* [REQUIRED ACTION]: Return the following from the records below: each line, word for word, starting with the line that contains "(234, 596) none" and going on through the line that contains "(711, 470) none -> [233,1413,288,1434] (瓦片)", with nothing outside that range.

* [DATA EXTRACTS]:
□ □ □ □

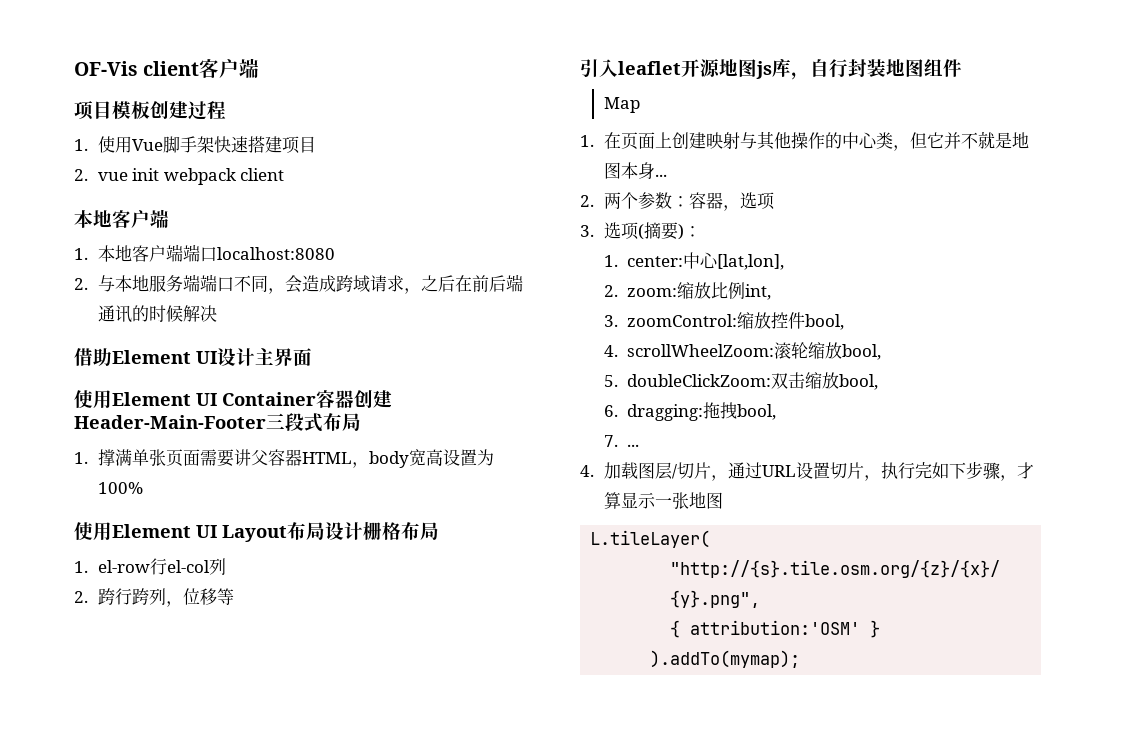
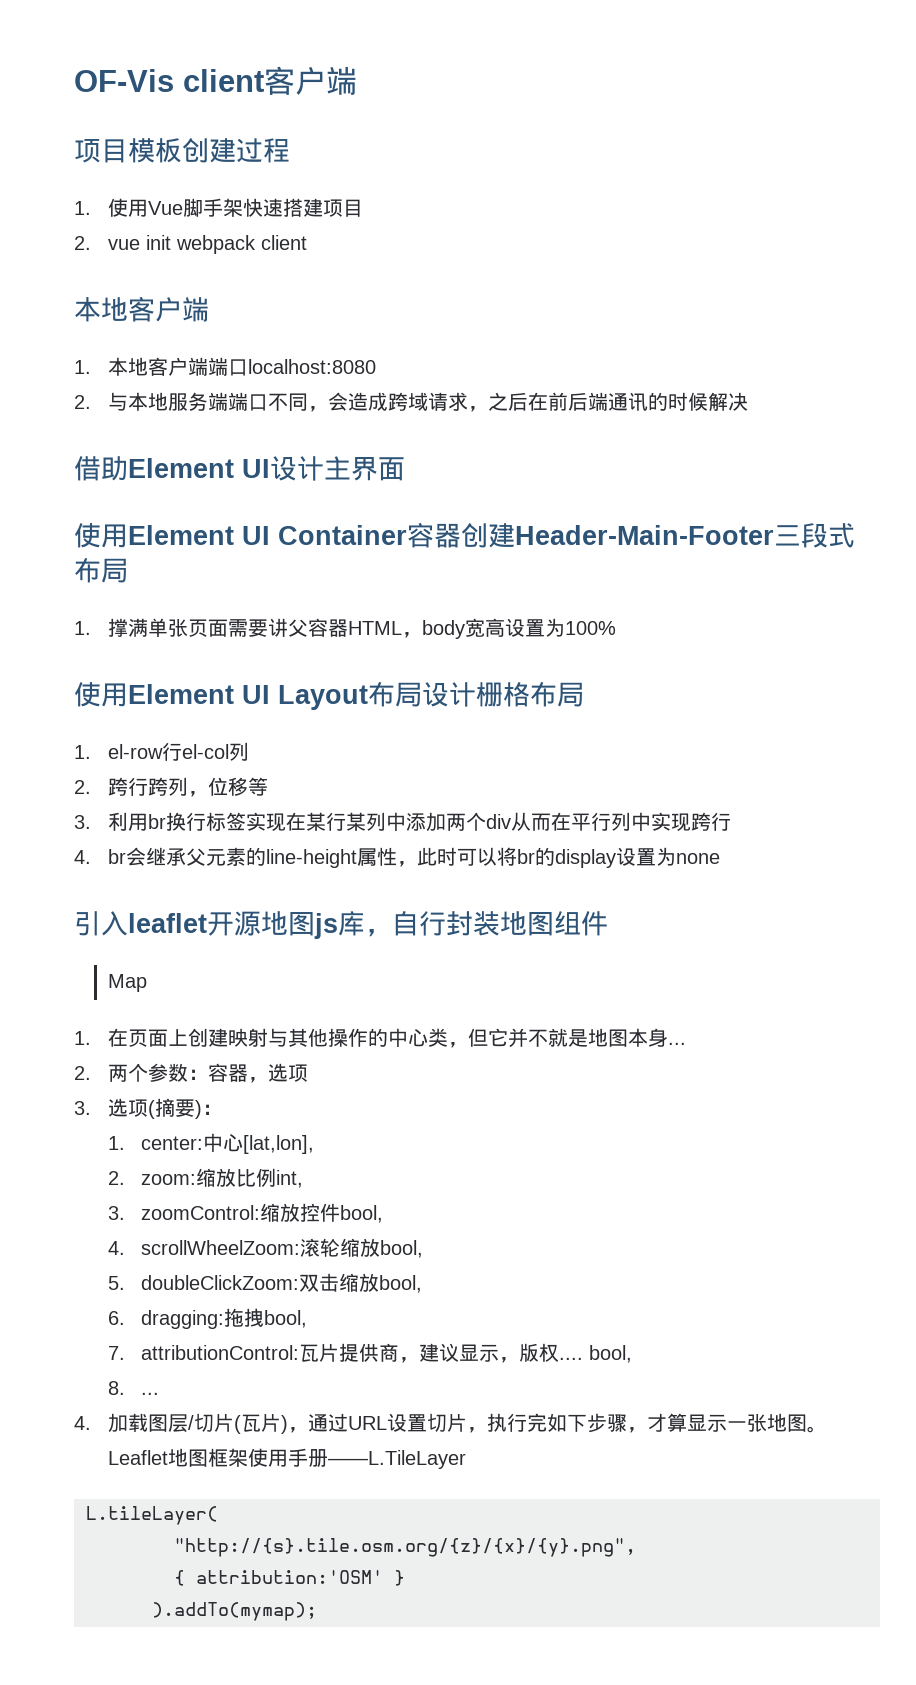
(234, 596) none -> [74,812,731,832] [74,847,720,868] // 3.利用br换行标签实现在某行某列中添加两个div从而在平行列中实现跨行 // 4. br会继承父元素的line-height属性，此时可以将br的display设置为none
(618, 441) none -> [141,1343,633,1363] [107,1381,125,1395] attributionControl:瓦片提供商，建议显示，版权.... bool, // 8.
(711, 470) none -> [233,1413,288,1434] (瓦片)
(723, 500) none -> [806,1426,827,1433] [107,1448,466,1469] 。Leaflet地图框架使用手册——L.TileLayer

□ □ □ □

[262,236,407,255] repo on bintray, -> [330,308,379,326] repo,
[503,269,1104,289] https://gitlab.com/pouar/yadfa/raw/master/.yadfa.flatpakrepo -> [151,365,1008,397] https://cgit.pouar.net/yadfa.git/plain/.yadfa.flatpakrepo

□ □ □ □

* [RESULT]:
(234, 596) none -> [74,812,731,832] [74,847,720,868] // 3.利用br换行标签实现在某行某列中添加两个div从而在平行列中实现跨行 // 4. br会继承父元素的line-height属性，此时可以将br的display设置为none
(618, 441) none -> [141,1343,633,1363] [107,1381,125,1395] attributionControl:瓦片提供商，建议显示，版权.... bool, // 8.
(711, 470) none -> [233,1413,288,1434] (瓦片)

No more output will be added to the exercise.